• Task description
Set down again each entry exactly as it reads, pictures excluded.

Web document revisions
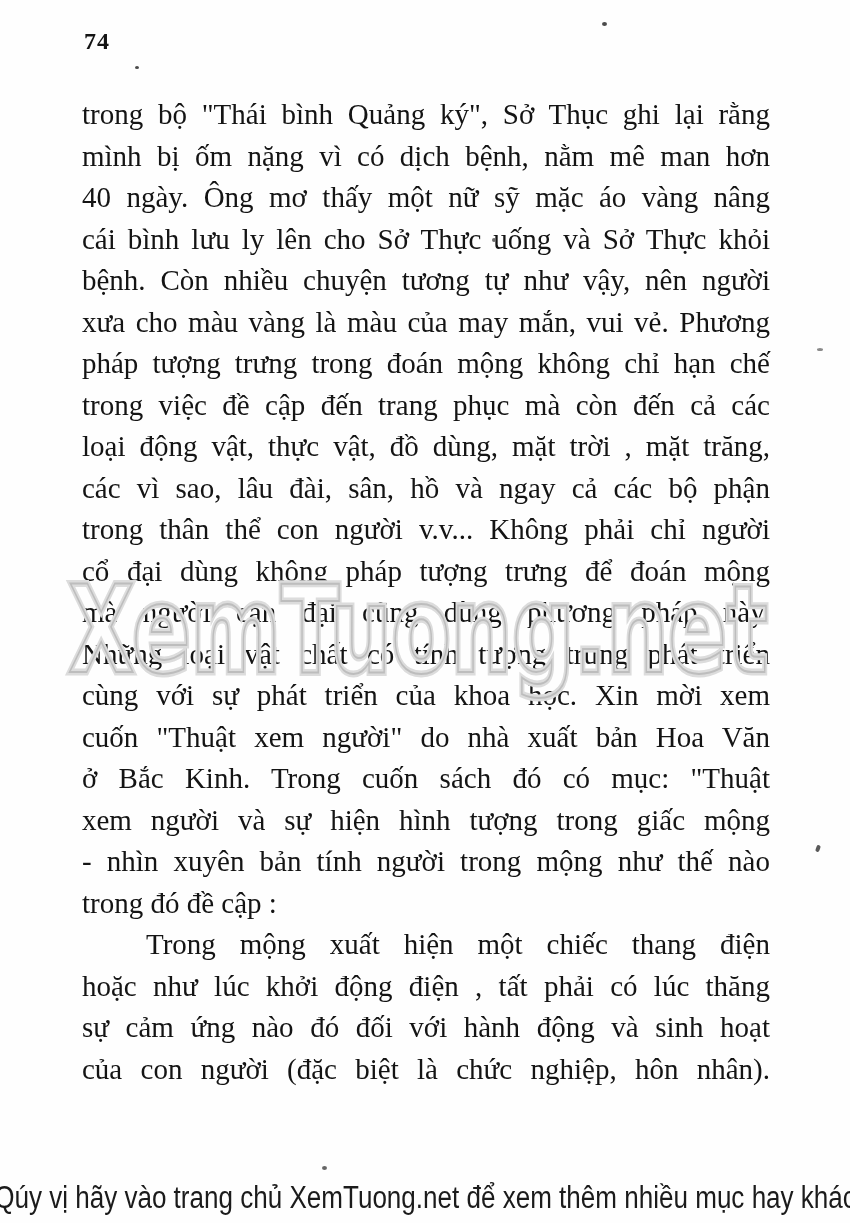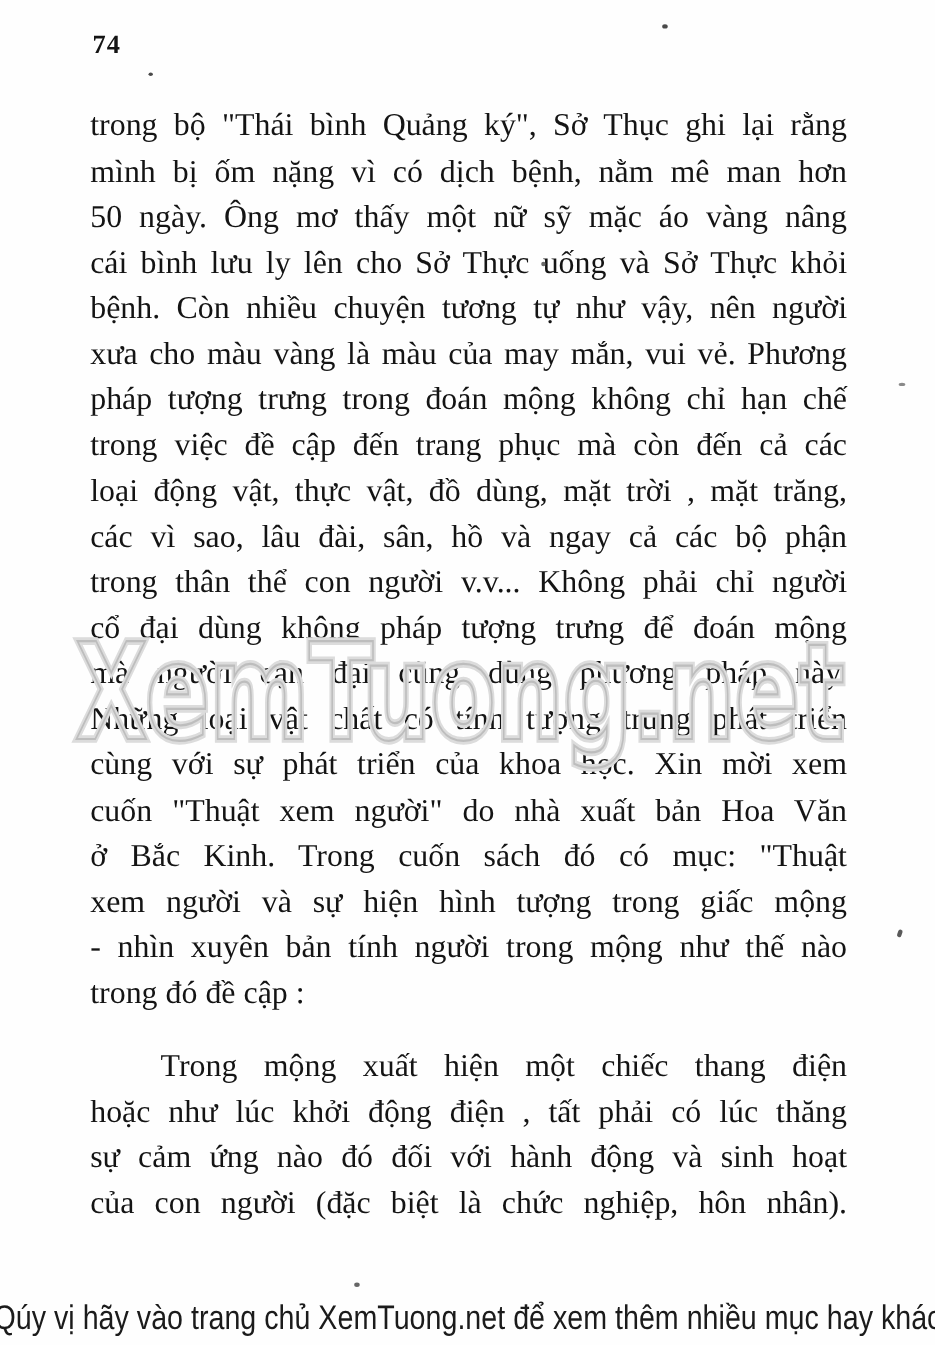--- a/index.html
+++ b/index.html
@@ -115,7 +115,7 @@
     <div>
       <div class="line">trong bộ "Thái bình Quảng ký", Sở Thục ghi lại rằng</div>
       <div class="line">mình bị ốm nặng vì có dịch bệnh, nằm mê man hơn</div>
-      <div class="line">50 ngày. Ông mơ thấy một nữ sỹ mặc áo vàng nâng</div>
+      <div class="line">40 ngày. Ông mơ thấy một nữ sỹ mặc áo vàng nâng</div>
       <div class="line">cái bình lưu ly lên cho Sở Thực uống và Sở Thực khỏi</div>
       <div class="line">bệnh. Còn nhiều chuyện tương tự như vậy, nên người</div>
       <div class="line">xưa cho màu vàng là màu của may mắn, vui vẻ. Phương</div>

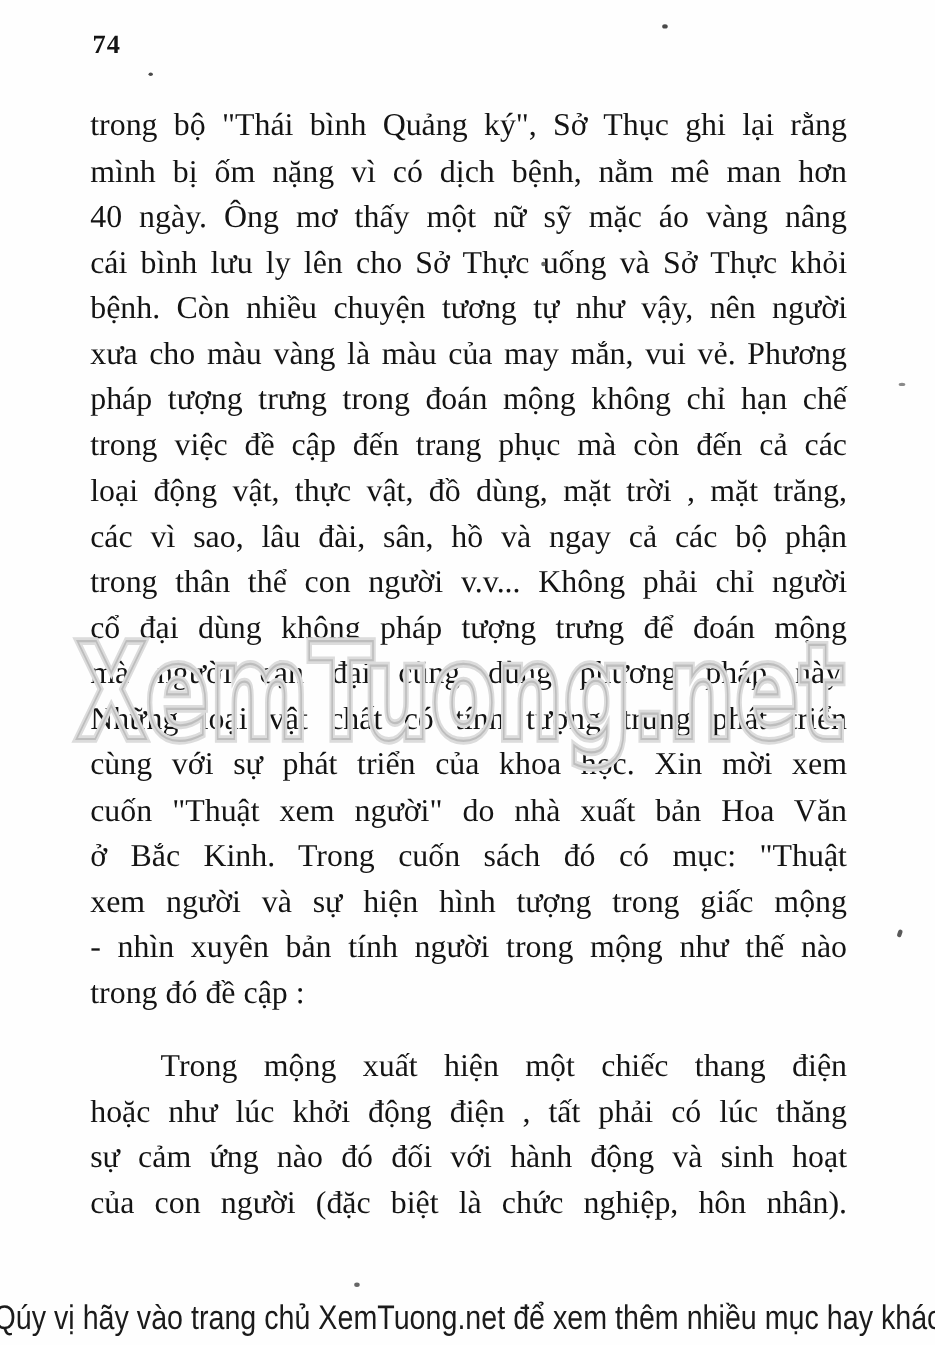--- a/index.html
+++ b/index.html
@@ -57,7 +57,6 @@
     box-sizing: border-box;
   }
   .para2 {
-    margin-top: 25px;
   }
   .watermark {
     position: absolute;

• Task solution
--- a/index.html
+++ b/index.html
@@ -115,7 +115,7 @@
     <div>
       <div class="line">trong bộ "Thái bình Quảng ký", Sở Thục ghi lại rằng</div>
       <div class="line">mình bị ốm nặng vì có dịch bệnh, nằm mê man hơn</div>
-      <div class="line">50 ngày. Ông mơ thấy một nữ sỹ mặc áo vàng nâng</div>
+      <div class="line">40 ngày. Ông mơ thấy một nữ sỹ mặc áo vàng nâng</div>
       <div class="line">cái bình lưu ly lên cho Sở Thực uống và Sở Thực khỏi</div>
       <div class="line">bệnh. Còn nhiều chuyện tương tự như vậy, nên người</div>
       <div class="line">xưa cho màu vàng là màu của may mắn, vui vẻ. Phương</div>

--- a/index.html
+++ b/index.html
@@ -57,7 +57,6 @@
     box-sizing: border-box;
   }
   .para2 {
-    margin-top: 25px;
   }
   .watermark {
     position: absolute;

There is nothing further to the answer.